The Cullinan mine and Golconda region are the most notable areas where blue diamonds have come from. The most famous blue diamond in history is the 45 carat "Hope Diamond". The Argyle mine in Australia extracts metallic blue diamonds.
The vibrancy and energy of Orange Diamonds is incomparable. Only a lucky few have ever seen a pure orange diamond because the stones are rare and elusive. Most orange diamonds come with a modifying color, such as, yellow, brown, and sometimes pink.
The vast majority contain some nitrogen, and they group themselves in an unambiguous way with the carbon atoms during the formation of the diamond, continuing until after the diamond is formed. These nitrogen arrangements absorb light in the blue and yellow region of the spectrum producing an orange color.
Orange diamonds are somewhat of an anomaly. Although the orange hue is not as rare in nature as some other hues, the GIA rarely grades an orange diamond as “pure” orange. This makes any pure orange diamonds even rarer than the elusive red diamonds.

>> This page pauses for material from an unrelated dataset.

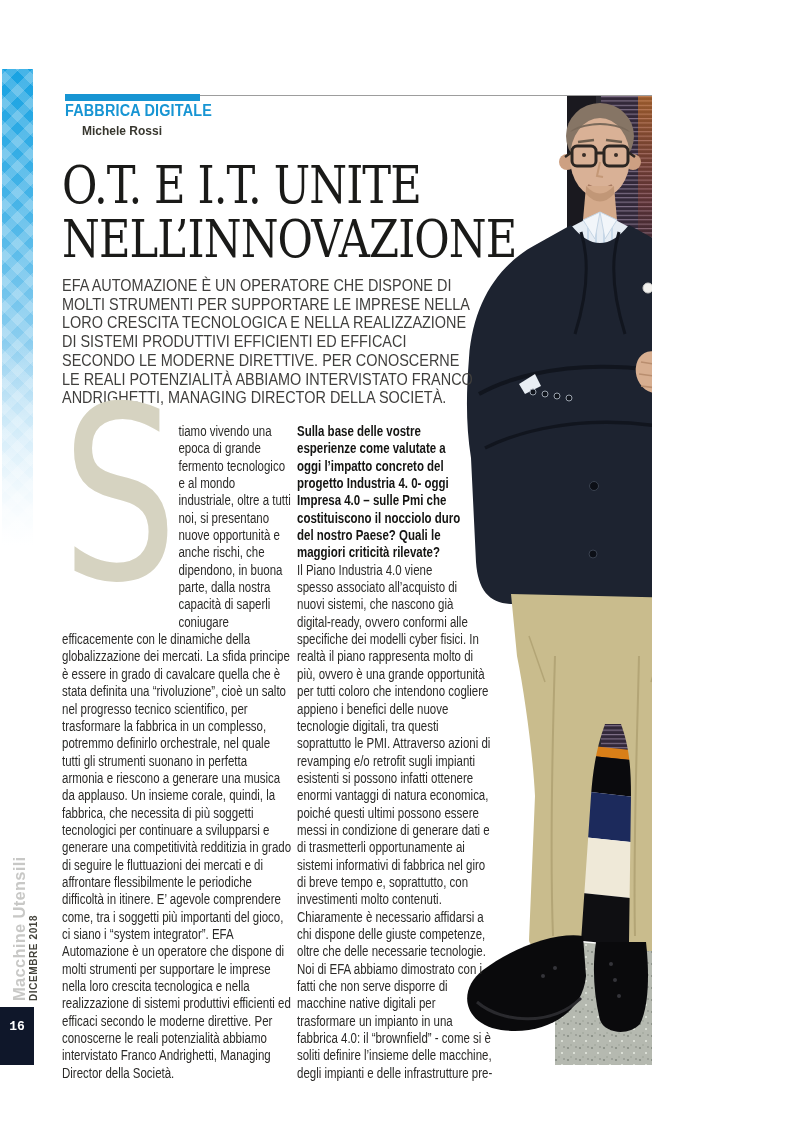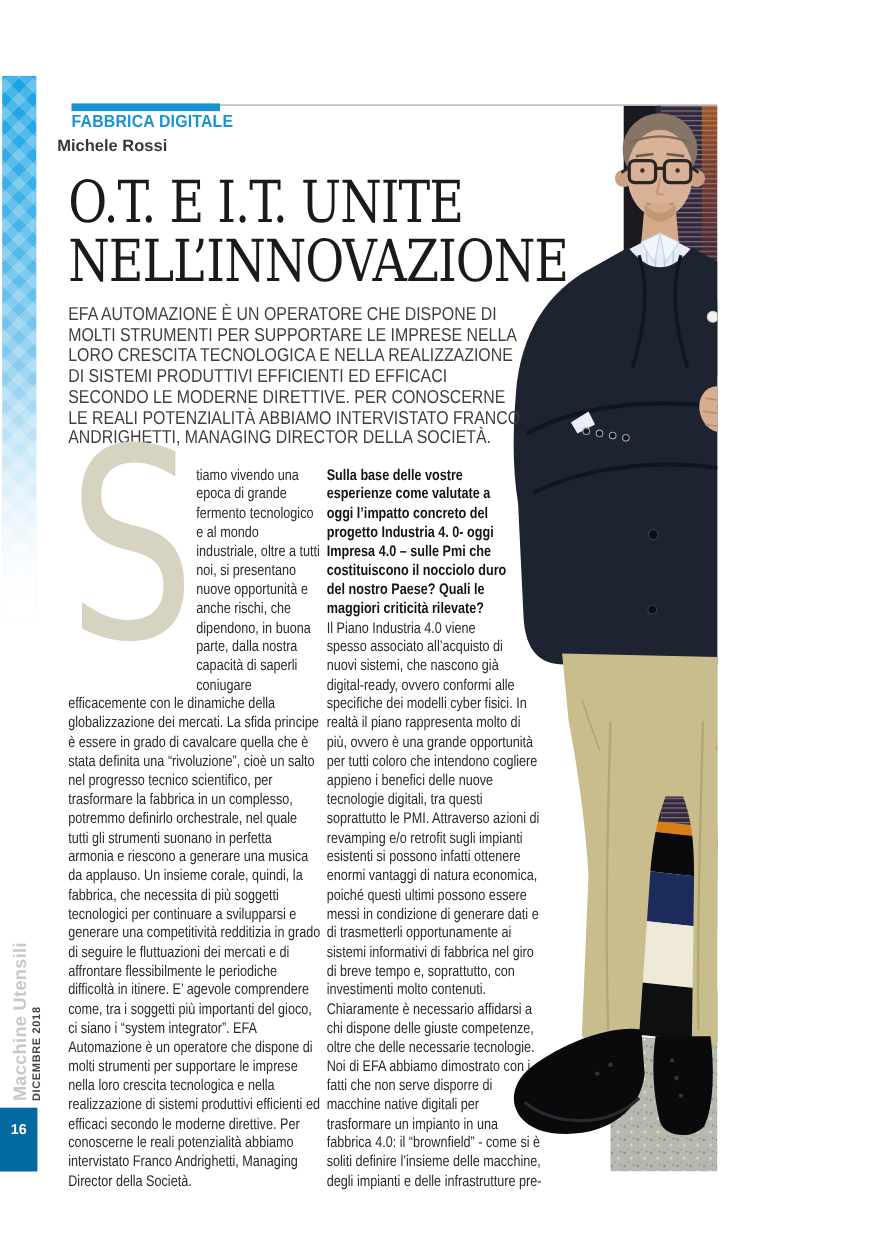"Michele Rossi" .author { font-size: 15px -> 12px; left: 52px -> 82px }
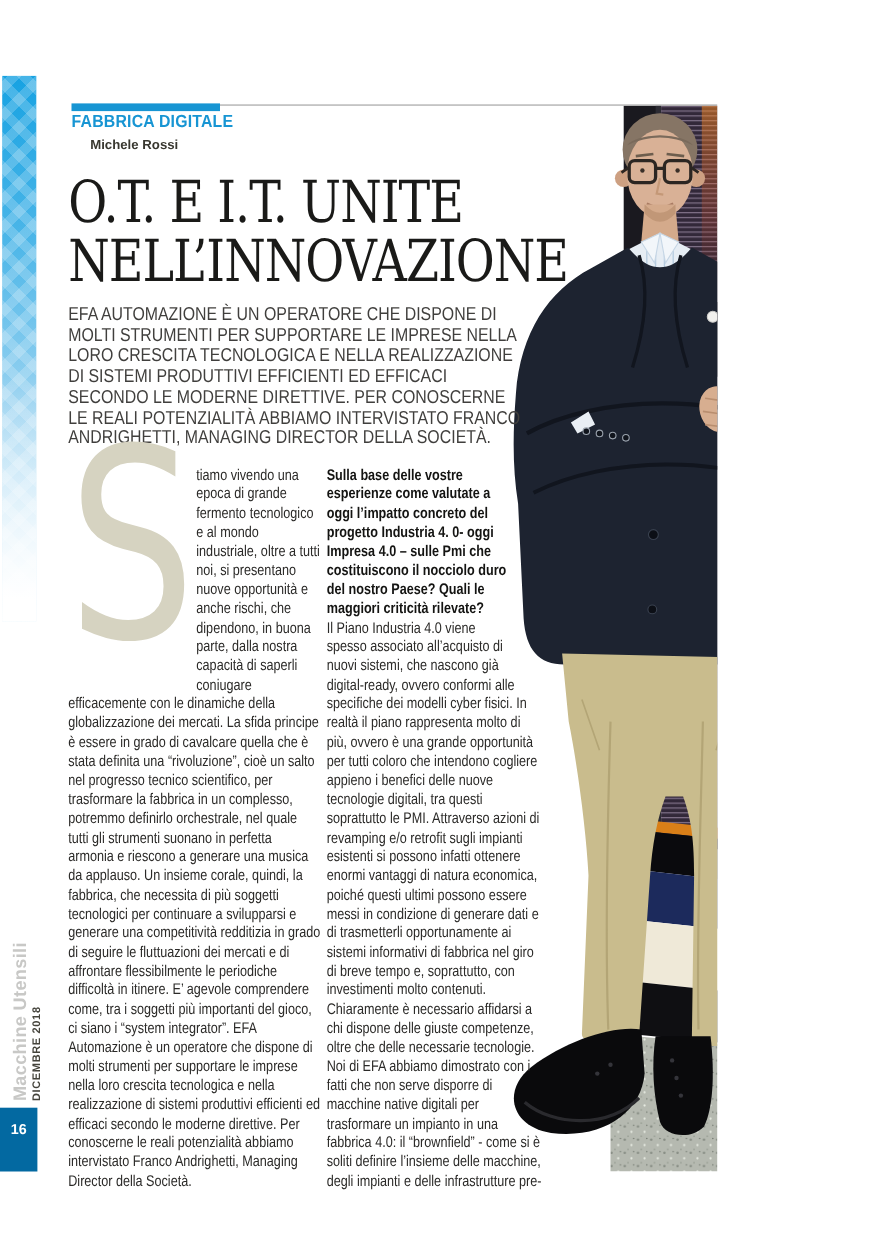"16" .page-box { background: #0369a1 -> #0f172a; font-family: none -> Liberation Mono, monospace }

Most Orange Diamonds come from Africa. The interest in this color surged in 1997 with the auction of the Pumpkin Diamond, which was eventually worn by the best actress of Oscars, Halle Berry, in 2002.
Red diamonds are considered one of the rarest diamonds in the world. They are found mostly from the Argyle Mine in Western Australia, and occasionally from the Minas Gerais in Brazil. Red diamonds exhibit many of the same characteristics as pinks, however they have a lower tone and higher saturation.
Every fancy color diamond, apart from red, has the prefix "intense" or "vivid" in its color grading scale. Red diamonds, though, are never noted as being intense or vivid because gemmological laboratories consider the red color itself as intense or vivid. The largest known red diamond is the Moussieff Red, a triangular 5 carat stone, while the vast majority of red diamonds are less than ½ carat in size.
Chameleon diamonds are considered collector’s items, consisting of combination of grey, yellow, orange and green. They can change color from orange or yellow to olive and vice-versa, depending on the lighting or temperature. The value is only known by how saturated the stone is in its normal state, and while changing the temperature.
It is believed that the color-changing effect is due to a higher than normal amount of hydrogen impurities. Chameleon diamonds are sourced from the Democratic Republic of Congo, Central Africa and Brazil.